Q4 2025 Showed Softest Market Conditions Since 2017
Property and casualty premiums rose by an average of just 0.2% in Q4 2025, according to results from The Council's latest P/C Market Survey.
Large account premiums dropped by an average of 2.1% in the quarter, the first decrease for that account size recorded since 2017. They were down approximately 230% from the 1.6% increase measured for that account size in the previous quarter. Medium account premiums did not change, with respondents reporting an average change of 0.0%. Small account premiums rose by 2.8%.
Nine lines of business showed premium decreases in Q4 2025, more than half of the lines tracked by the survey. Premiums in five of those lines fell by more than 1%: cyber (3.3% decrease), directors and officers (3.8%), employment practices (2.6%), terrorism (1.4%), and workers compensation (2.4%). Overall, with the exception of commercial auto and umbrella, all lines of business recorded increases lower than or flat to their Q3 2025 increases.
Commercial auto had the highest premium increase among all lines, at an average of 6.6%. This marked nearly 15 years of sustained quarterly increases for the line.
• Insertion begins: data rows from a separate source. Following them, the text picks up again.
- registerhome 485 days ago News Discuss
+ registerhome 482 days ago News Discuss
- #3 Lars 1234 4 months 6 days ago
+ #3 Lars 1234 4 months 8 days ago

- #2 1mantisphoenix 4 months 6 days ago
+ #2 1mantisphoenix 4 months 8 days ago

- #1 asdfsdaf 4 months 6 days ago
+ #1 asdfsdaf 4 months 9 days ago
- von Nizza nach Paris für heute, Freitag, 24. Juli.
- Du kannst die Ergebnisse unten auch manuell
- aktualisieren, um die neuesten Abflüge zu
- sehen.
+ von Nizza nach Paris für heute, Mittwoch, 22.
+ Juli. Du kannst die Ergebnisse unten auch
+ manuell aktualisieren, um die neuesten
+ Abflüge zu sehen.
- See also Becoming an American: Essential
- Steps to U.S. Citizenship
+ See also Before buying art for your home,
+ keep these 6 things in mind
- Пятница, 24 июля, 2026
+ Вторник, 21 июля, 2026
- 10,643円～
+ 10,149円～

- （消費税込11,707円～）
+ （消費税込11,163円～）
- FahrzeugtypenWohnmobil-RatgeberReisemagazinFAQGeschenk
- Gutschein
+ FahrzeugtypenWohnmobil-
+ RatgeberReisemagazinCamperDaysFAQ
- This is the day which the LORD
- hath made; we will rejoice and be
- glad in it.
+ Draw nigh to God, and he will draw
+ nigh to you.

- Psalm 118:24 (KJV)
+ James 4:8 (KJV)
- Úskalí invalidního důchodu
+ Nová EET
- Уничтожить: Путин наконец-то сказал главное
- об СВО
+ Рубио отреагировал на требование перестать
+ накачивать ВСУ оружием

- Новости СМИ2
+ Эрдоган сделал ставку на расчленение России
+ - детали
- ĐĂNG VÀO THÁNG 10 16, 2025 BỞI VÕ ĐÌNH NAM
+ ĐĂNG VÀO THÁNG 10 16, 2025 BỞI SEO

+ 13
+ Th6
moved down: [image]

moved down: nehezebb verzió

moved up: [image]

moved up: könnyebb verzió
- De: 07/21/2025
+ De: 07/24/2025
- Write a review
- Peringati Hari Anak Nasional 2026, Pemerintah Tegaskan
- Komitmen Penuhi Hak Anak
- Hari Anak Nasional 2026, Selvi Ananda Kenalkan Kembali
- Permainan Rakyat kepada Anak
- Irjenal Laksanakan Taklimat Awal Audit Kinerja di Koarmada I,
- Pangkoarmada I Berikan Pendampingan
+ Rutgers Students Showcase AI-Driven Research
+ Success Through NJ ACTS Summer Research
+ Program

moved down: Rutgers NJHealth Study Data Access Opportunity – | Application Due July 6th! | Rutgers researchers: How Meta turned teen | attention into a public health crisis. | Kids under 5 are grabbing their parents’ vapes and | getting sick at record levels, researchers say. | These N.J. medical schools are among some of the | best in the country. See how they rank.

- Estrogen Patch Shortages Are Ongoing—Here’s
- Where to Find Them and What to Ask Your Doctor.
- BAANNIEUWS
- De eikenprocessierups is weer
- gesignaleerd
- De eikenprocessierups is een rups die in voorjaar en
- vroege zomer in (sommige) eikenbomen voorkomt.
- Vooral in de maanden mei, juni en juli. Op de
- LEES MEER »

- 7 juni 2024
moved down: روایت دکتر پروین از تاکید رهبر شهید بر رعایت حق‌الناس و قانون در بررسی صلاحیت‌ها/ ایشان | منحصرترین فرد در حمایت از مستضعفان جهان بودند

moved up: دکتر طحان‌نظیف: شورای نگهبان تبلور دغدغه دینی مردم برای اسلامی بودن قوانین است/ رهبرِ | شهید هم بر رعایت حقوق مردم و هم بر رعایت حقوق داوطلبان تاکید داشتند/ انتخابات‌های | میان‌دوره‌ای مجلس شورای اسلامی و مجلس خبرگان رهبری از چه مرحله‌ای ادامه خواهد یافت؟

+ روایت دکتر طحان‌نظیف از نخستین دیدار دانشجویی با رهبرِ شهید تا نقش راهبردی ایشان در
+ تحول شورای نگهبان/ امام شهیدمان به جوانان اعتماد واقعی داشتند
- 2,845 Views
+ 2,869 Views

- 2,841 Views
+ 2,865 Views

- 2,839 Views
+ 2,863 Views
Respondents and industry sources blamed social inflation and nuclear verdicts for high claim frequency and severity in Q4 2025, a toxic combination for any line of business. These claims also impacted umbrella, the only other line that had an average premium increase of over 2% (at 4.7% on average).
Respondents and industry sources attributed D&O decreases to the same causes as in previous quarters: an abundance of capacity leading to an abundance of competition. New, however, was the loss ratio result for 2024: “one of the best results seen in over a decade,” according to AM Best. This likely also contributed to additional premium relief in 2025.